[Front-end code change data]
■ ■ ■ ■ ■
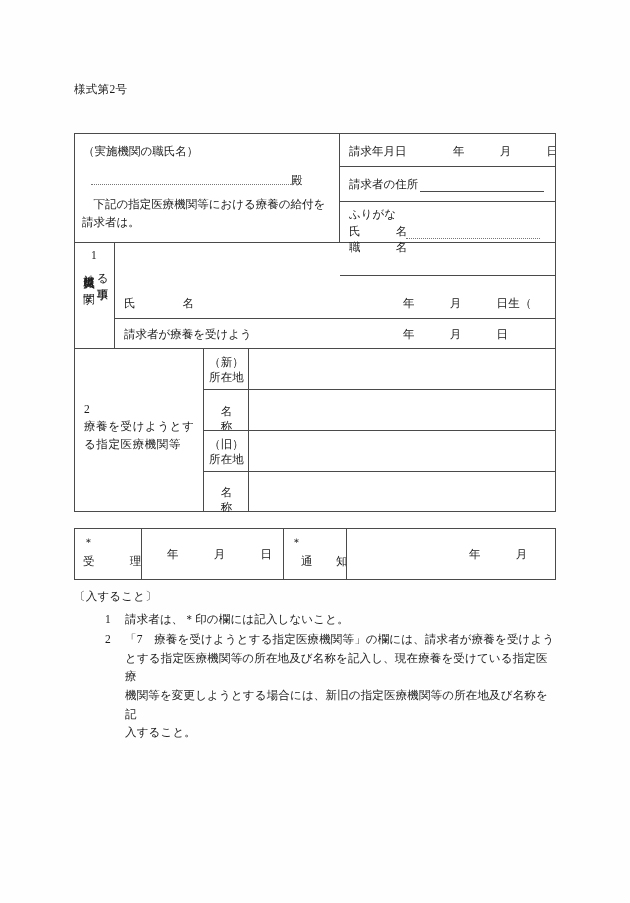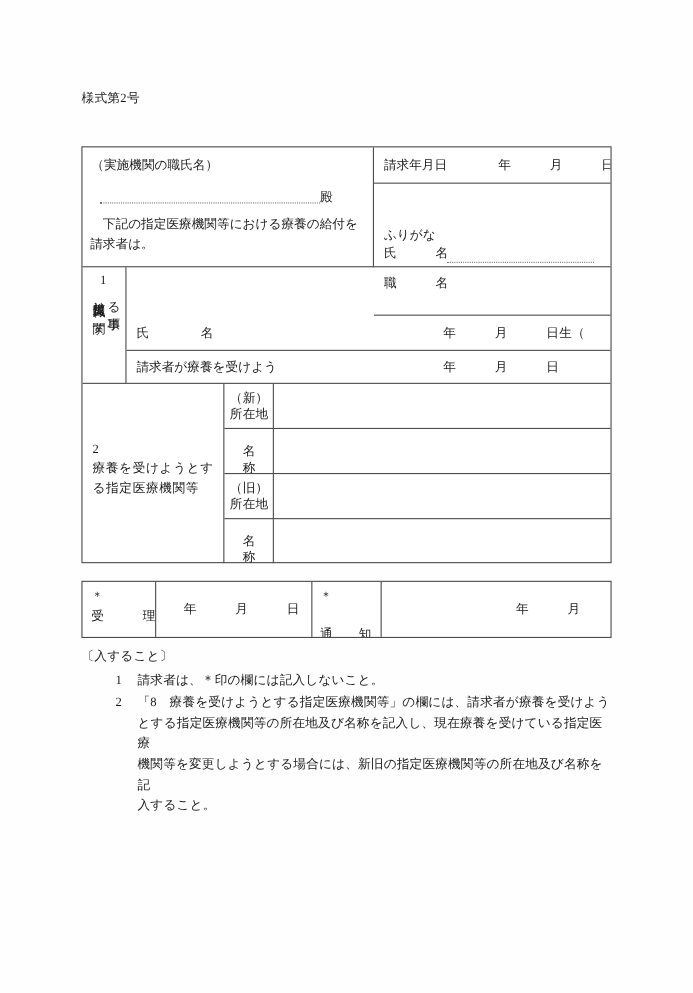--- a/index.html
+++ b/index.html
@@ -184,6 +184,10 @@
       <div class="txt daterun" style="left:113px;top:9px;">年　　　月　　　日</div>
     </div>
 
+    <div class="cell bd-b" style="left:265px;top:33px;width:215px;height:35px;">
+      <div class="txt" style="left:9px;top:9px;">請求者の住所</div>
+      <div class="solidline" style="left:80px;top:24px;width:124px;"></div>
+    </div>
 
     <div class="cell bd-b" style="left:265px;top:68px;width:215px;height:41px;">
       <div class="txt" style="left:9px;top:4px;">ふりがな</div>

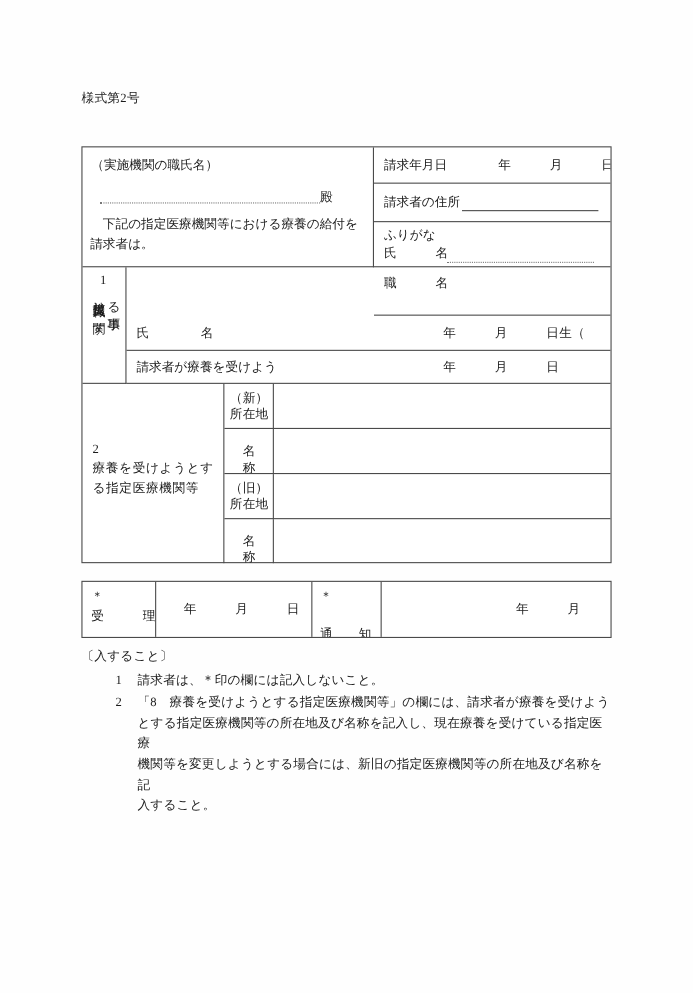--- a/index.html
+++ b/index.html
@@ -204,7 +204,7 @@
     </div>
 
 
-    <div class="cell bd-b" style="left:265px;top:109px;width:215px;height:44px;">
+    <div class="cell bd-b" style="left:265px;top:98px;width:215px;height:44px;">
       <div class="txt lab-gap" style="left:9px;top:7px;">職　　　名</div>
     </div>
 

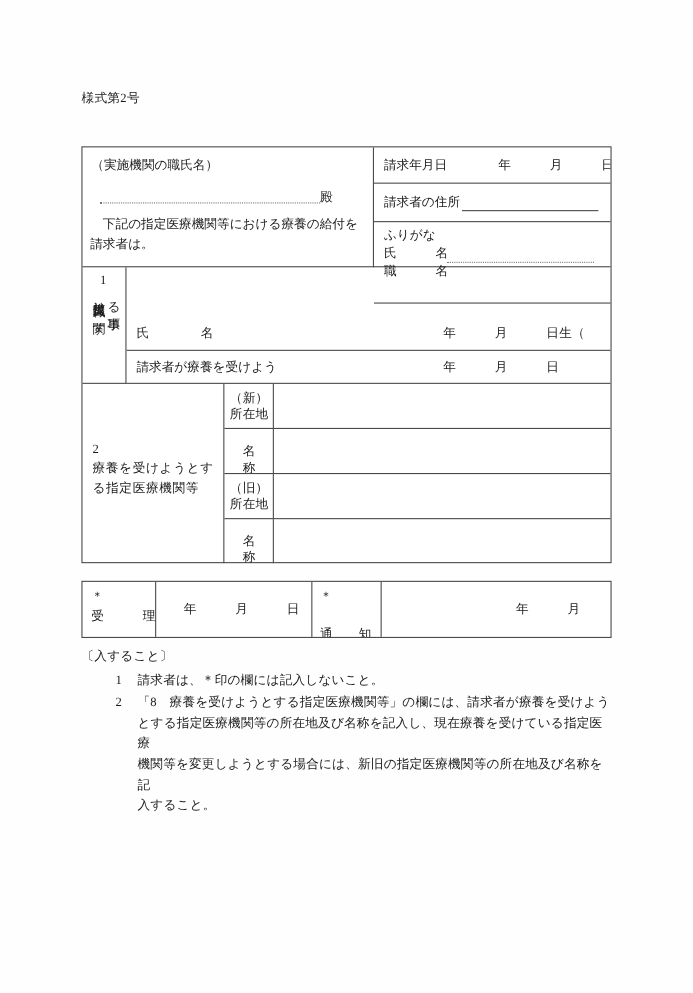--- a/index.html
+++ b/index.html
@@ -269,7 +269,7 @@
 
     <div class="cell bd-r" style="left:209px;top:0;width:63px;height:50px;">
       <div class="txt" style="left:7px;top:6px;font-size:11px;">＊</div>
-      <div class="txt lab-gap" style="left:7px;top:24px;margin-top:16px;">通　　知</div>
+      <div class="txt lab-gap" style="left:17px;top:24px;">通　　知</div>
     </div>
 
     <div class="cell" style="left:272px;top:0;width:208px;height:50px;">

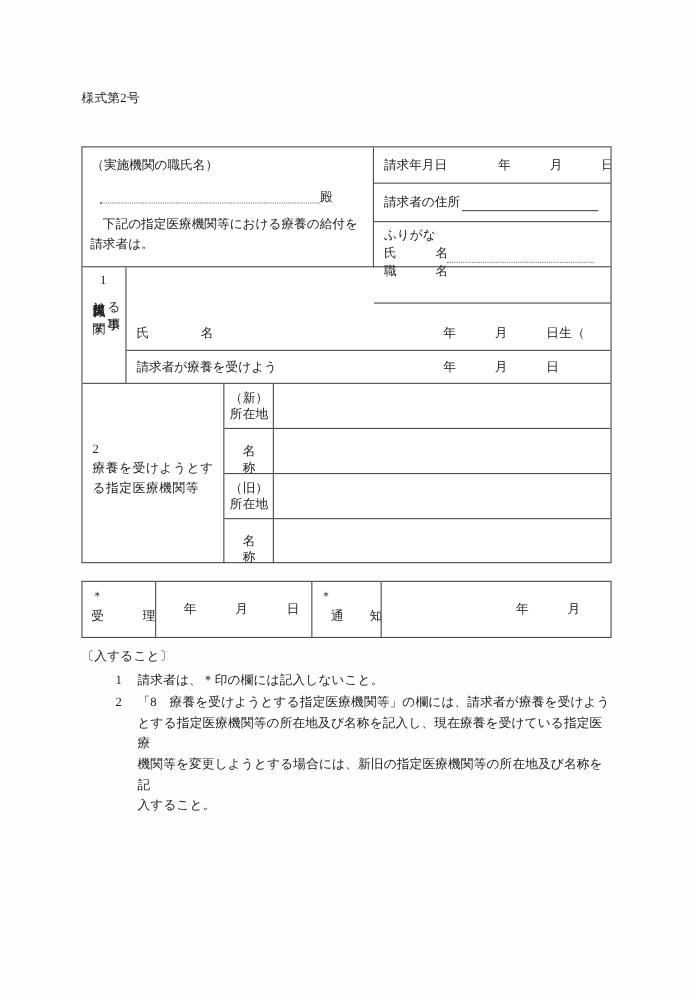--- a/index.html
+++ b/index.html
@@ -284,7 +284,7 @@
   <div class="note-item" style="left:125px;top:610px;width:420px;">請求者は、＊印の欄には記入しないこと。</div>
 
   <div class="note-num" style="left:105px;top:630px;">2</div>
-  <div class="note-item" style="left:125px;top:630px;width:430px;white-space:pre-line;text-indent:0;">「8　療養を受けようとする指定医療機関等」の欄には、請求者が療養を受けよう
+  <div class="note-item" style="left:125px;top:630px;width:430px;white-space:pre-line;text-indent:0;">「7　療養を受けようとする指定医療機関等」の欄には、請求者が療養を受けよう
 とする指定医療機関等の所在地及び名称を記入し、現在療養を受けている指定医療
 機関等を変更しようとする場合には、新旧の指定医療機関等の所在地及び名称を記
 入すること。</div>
■ ■ ■ ■ ■
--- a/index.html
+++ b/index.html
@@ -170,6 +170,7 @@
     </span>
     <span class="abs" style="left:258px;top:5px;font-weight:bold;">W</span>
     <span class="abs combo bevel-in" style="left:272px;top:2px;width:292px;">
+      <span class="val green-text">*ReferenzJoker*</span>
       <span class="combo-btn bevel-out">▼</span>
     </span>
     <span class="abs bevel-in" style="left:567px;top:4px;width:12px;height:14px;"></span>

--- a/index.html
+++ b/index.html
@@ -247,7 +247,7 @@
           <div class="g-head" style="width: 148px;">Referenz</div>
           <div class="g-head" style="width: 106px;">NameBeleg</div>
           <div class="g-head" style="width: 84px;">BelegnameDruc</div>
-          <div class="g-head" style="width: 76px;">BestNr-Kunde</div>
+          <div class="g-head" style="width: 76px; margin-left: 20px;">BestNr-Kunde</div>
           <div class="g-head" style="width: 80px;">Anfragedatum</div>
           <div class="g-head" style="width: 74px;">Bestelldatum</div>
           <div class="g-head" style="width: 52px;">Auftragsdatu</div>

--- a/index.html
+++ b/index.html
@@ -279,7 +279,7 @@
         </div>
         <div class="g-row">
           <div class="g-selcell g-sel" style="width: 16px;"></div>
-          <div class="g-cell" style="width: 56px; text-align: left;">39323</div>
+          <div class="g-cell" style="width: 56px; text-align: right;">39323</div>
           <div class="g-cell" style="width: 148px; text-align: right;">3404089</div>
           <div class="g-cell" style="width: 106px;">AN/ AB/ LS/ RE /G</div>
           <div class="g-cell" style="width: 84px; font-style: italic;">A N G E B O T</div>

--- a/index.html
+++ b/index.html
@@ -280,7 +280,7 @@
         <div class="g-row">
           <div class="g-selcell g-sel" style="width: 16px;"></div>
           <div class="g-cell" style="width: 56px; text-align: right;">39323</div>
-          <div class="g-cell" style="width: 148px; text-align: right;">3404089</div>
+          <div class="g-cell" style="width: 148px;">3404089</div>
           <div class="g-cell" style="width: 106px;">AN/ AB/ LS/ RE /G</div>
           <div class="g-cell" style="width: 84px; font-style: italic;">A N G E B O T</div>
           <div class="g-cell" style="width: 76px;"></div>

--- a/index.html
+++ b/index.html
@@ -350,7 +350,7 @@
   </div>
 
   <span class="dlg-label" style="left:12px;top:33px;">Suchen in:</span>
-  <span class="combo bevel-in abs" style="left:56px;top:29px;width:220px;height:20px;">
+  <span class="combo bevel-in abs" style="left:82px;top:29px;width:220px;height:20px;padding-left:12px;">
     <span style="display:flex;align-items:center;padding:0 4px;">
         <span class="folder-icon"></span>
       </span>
■ ■ ■ ■ ■
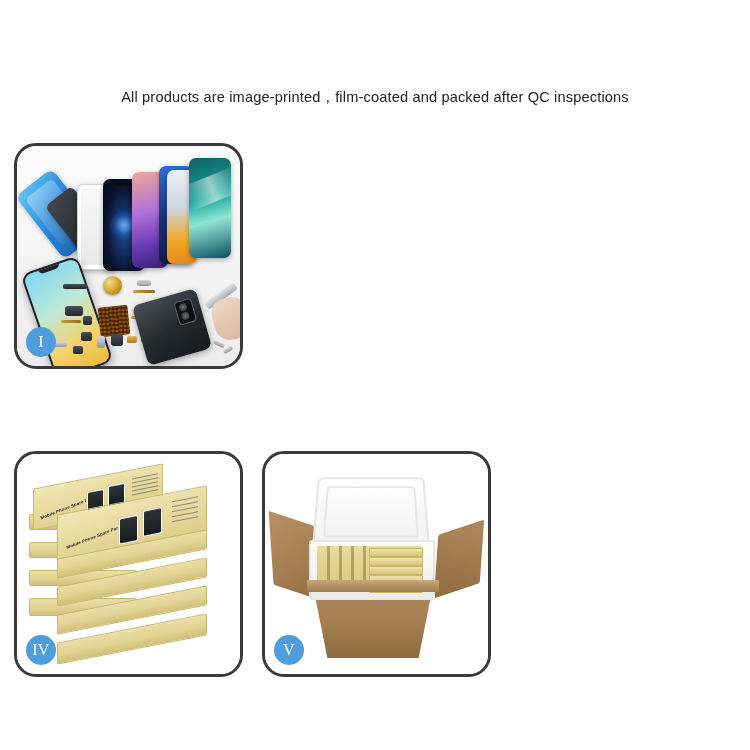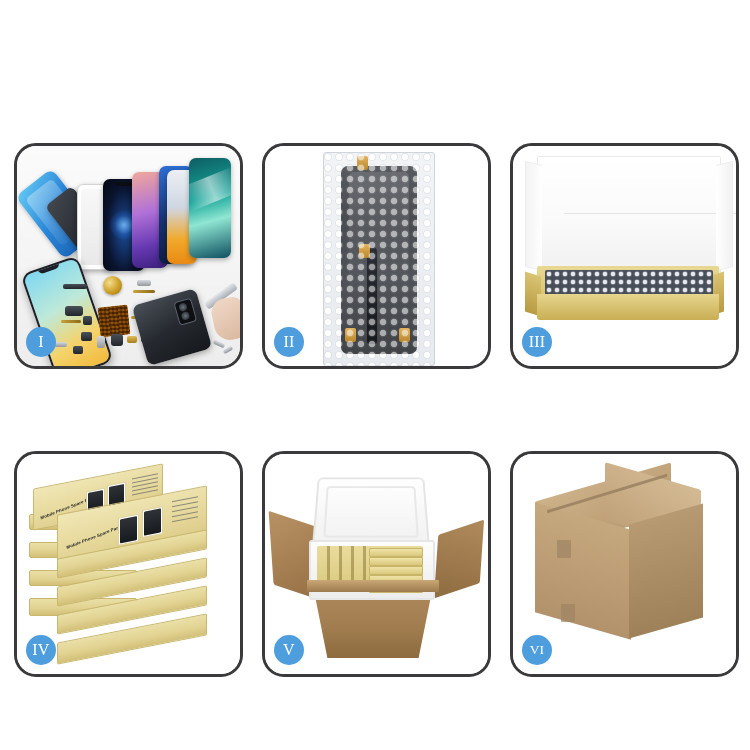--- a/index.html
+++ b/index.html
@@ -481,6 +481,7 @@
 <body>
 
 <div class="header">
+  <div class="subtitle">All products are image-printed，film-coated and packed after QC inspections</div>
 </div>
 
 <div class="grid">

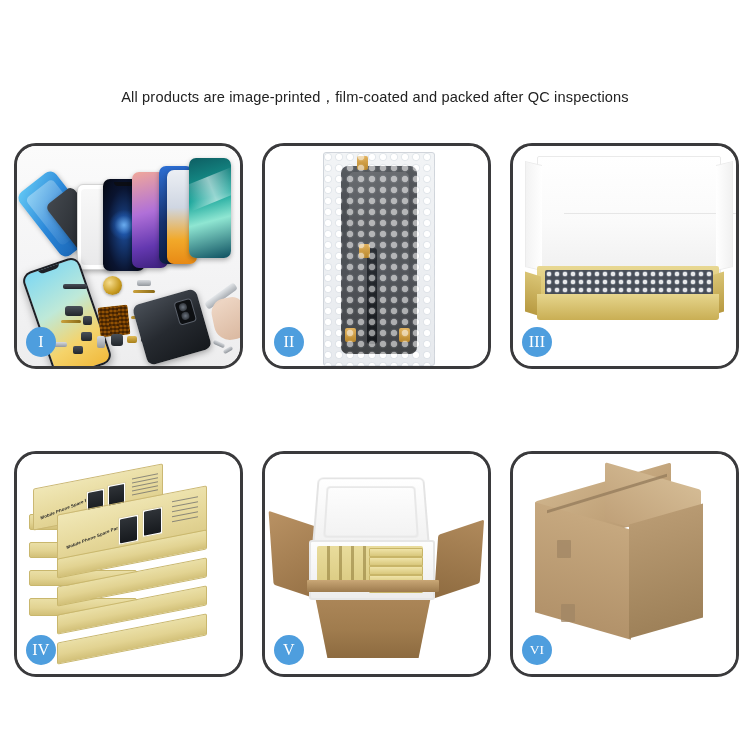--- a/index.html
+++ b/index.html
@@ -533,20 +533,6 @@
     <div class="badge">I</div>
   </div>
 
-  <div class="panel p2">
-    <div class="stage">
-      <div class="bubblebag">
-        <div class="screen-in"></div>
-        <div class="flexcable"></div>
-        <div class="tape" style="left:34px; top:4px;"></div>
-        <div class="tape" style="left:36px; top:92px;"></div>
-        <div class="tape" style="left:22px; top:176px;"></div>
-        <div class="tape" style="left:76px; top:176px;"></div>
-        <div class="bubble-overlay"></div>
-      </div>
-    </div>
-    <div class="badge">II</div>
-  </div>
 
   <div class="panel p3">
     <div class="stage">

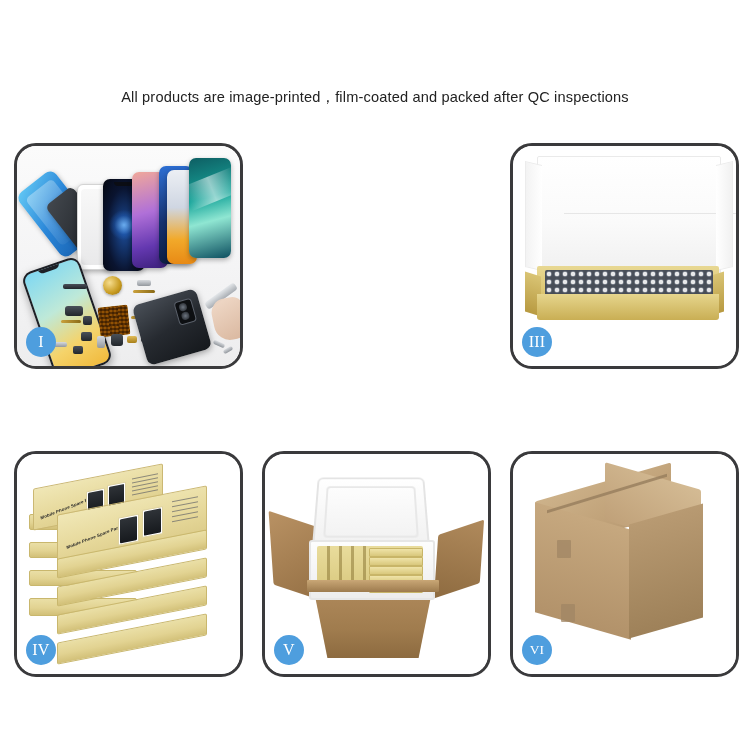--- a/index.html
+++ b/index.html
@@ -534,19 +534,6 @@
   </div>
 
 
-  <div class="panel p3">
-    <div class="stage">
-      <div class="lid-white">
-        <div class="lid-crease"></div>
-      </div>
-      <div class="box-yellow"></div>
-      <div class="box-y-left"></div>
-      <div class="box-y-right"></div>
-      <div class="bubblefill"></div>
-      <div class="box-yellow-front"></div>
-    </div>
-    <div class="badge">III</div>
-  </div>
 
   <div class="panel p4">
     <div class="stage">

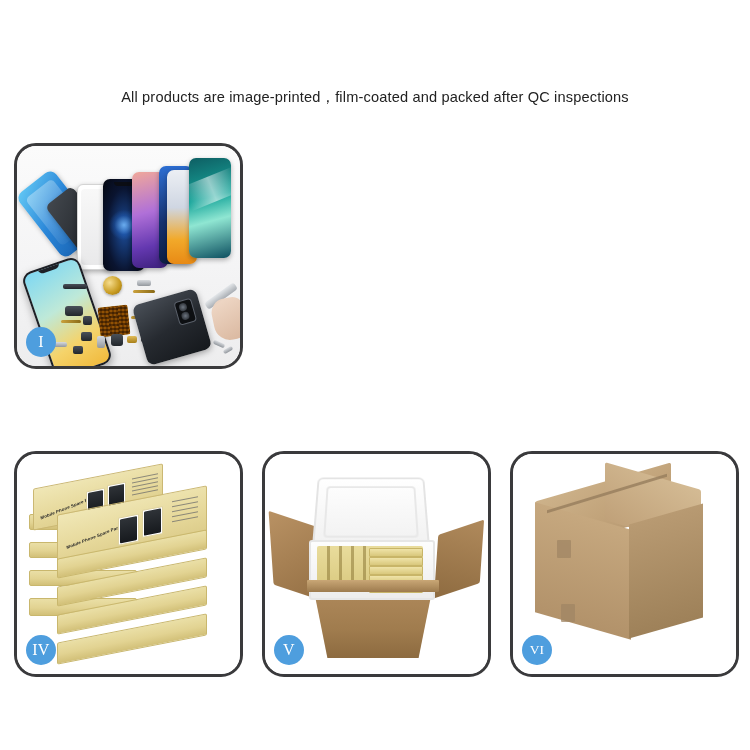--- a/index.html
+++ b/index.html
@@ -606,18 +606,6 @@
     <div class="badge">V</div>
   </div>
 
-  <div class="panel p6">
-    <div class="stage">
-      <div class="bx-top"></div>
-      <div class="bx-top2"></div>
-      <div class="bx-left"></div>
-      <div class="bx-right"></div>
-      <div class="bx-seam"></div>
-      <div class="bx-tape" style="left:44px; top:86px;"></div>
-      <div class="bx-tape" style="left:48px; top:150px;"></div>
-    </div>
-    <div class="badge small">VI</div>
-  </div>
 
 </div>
■ ■ ■ ■ ■
Each line in the records above that contains the word "space" must be copied.

### OUTPUT FOR THIS EXERCISE
-  <div class="note-item" style="left:125px;top:630px;width:430px;white-space:pre-line;text-indent:0;">「8　療養を受けようとする指定医療機関等」の欄には、請求者が療養を受けよう
+  <div class="note-item" style="left:125px;top:630px;width:430px;white-space:pre-line;text-indent:0;">「7　療養を受けようとする指定医療機関等」の欄には、請求者が療養を受けよう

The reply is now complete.